Here's an idea for Amazon: What I'm thinking about is the self-storage industry. People are storing their unwanted, un-needed, can't possibly get rid of stuff in storage lockers and buildings covering hundreds of millions of square feet and paying billions of dollars for the privilege. What if, instead, you could just send it to Amazon?
Just think: How many spatulas do you think are in storage today in the world? Hundreds? Millions? Couldn't we do away with some and still have enough to go around on National Pancake Day? How many dishes? Lamps? Sofas? They're just sitting there. Unused.
Amazon's computers and warehouse systems could separate sofas from spatulas and predict how many of each item are likely to be recalled by their owners. Some items never will be and it could be that only a predictable number of spatulas will ever be recalled at any given time meaning that we, as a collective, could do with far fewer spatulas.
As the owner, you could identify your stored items as "absolutely not for sale" - like personal papers - or "available for a price" - like spatulas or sofas. If someone wants to buy your spatula or, say, your husband's ridiculously outdated recliner that's been held together over the years by duct tape, you might be tempted to take the money thereby cancelling your rent payment and ridding yourself of that awful eyesore. Or spatula.

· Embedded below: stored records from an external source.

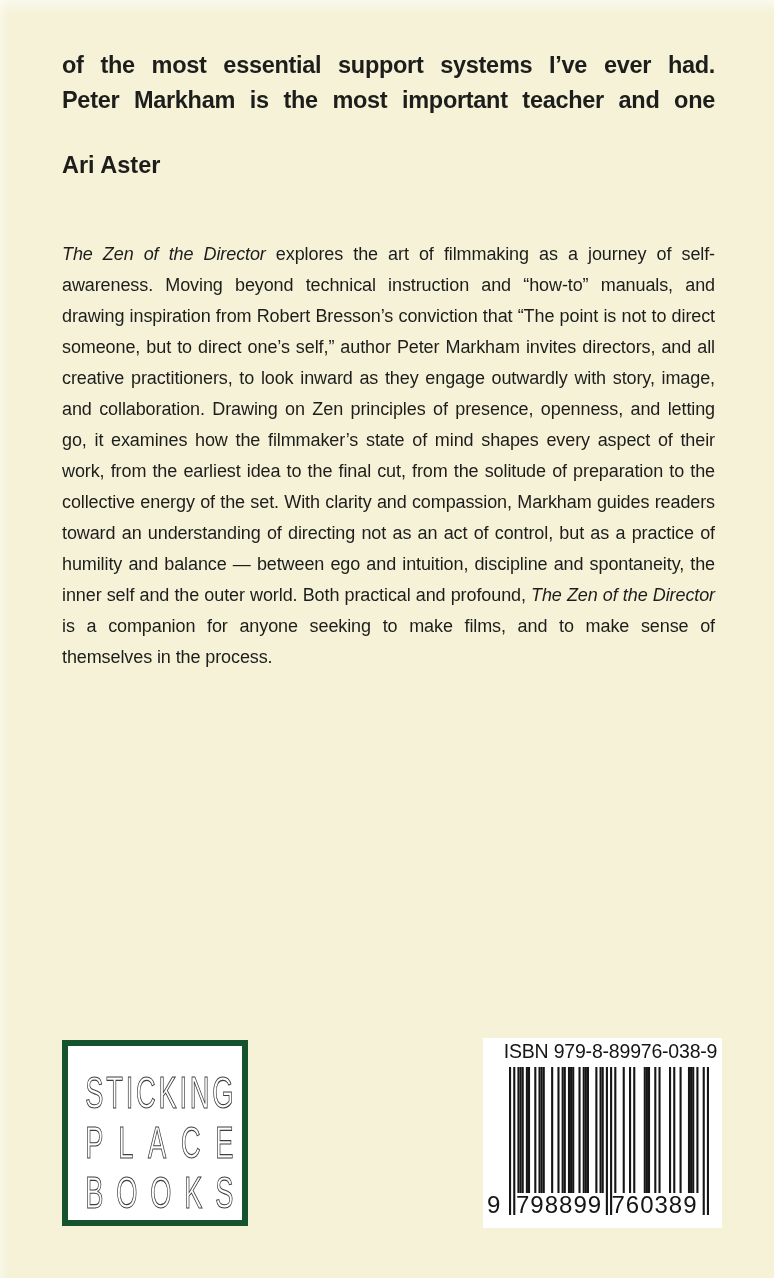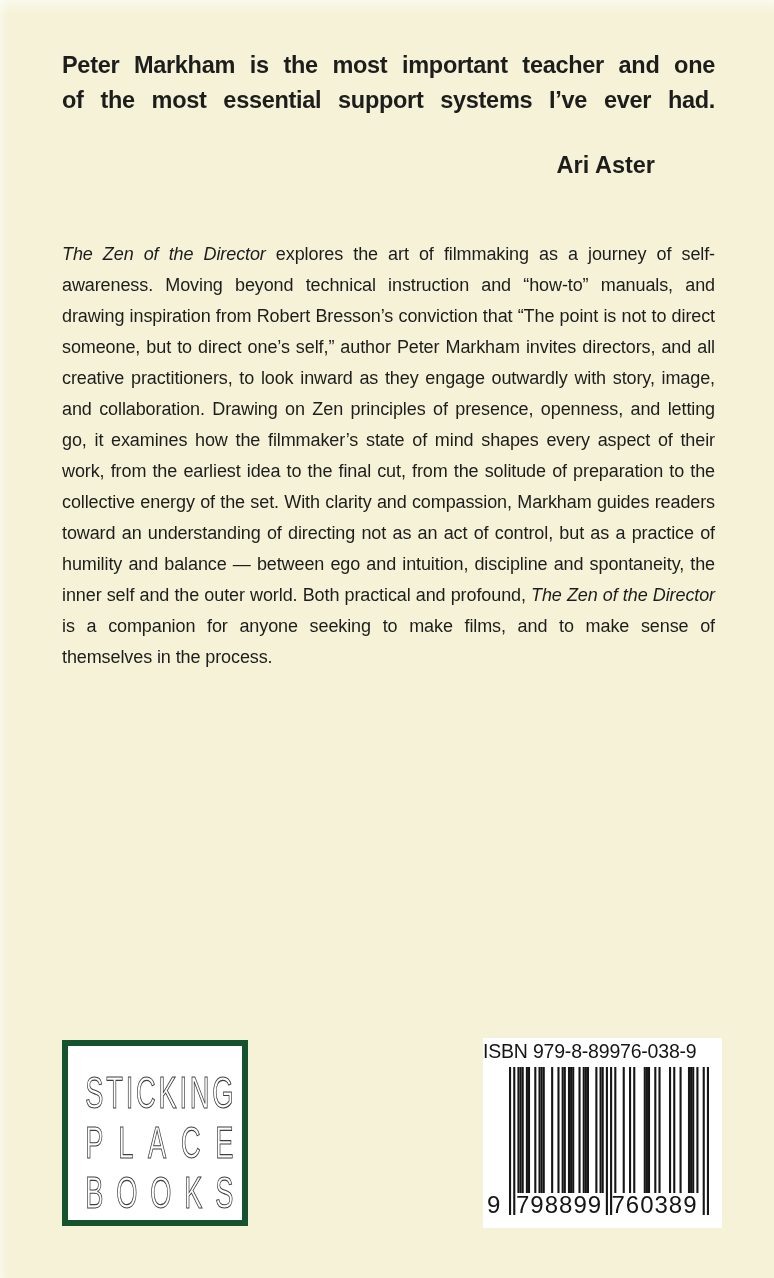"Peter Markham is the most" div.quote-line { order: before "of the most essential support" -> after "of the most essential support" }
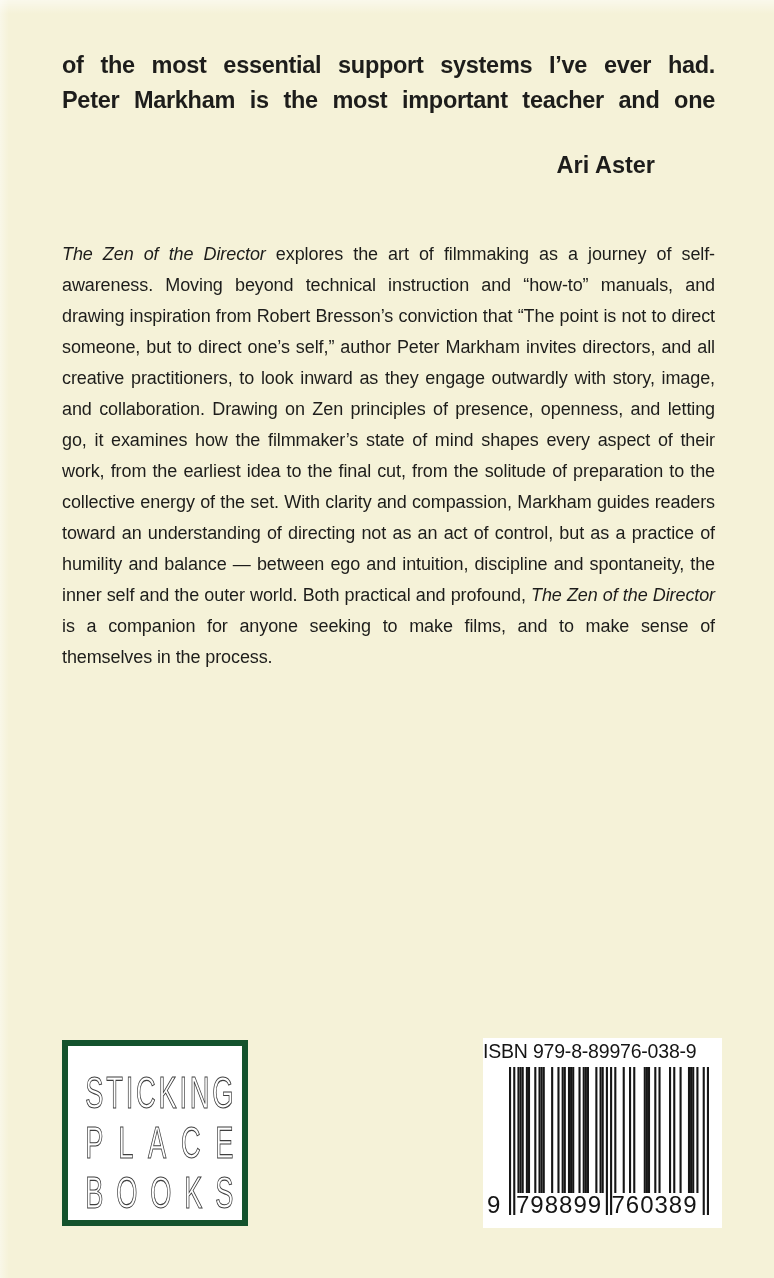"Ari Aster" .attribution { text-align: right -> none }
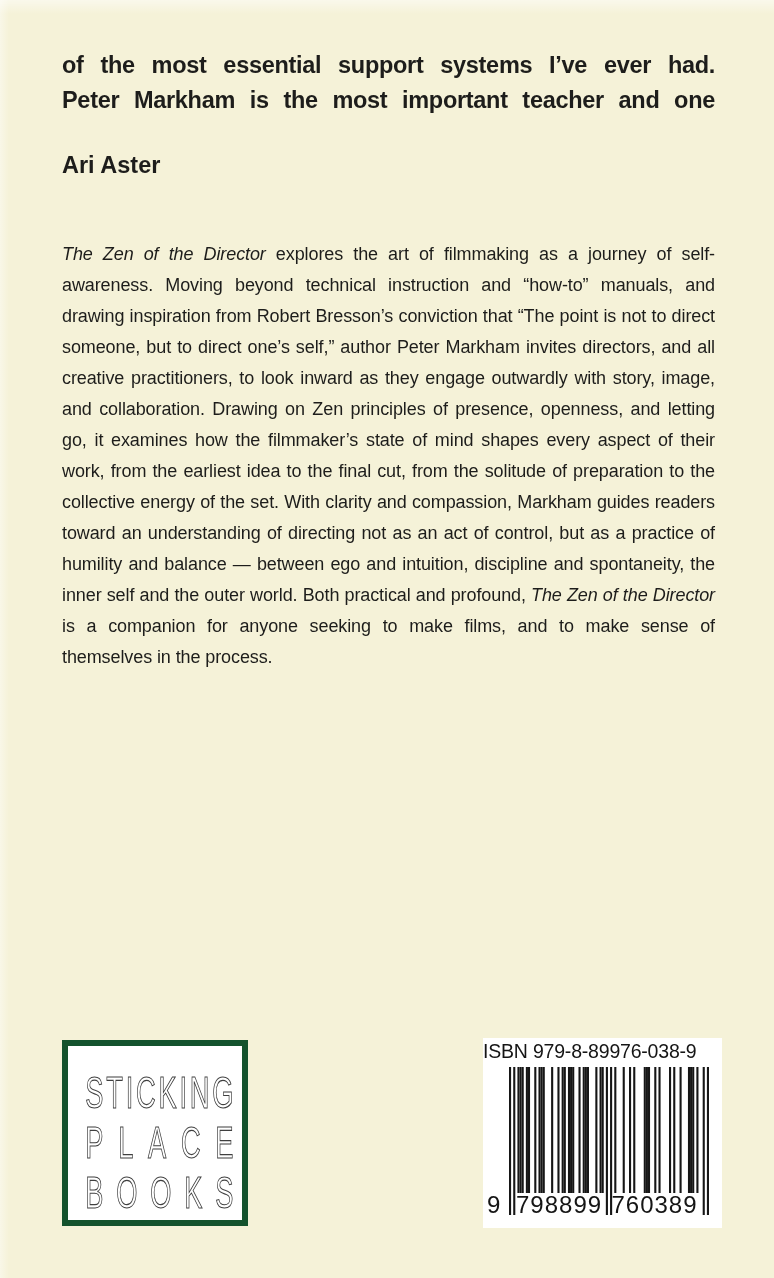"ISBN 979-8-89976-038-9" .bc-label { padding-left: none -> 8px; text-align: left -> center }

A notification would allow you to accept, deny, or counter the offer.
The mail storage industry already exists. I don't mean male storage or the storage of mail which are entirely different things. I'm talking about storage by mail. Mail storage works when you need to store less than a storage-locker-worth of stuff. You mail it in, they store it, then they mail it back whenever you want. You pay by the box rather than by the locker-space. If Amazon ran it, it might resemble a highly computerized, automated, centralized mashup of mail storage and eBay, The result is either a higher utilization of stuff or a tremendous cyclical industry when the new owner realizes she didn't really need a second spatula and sends it back to storage. (Makes me think of Sylvester McMonkey McBean.)
This could put some existing self-storage facilities out of business. But I have a plan for that, too: micro-apartments. (They could be furnished with the surplus spatulas.)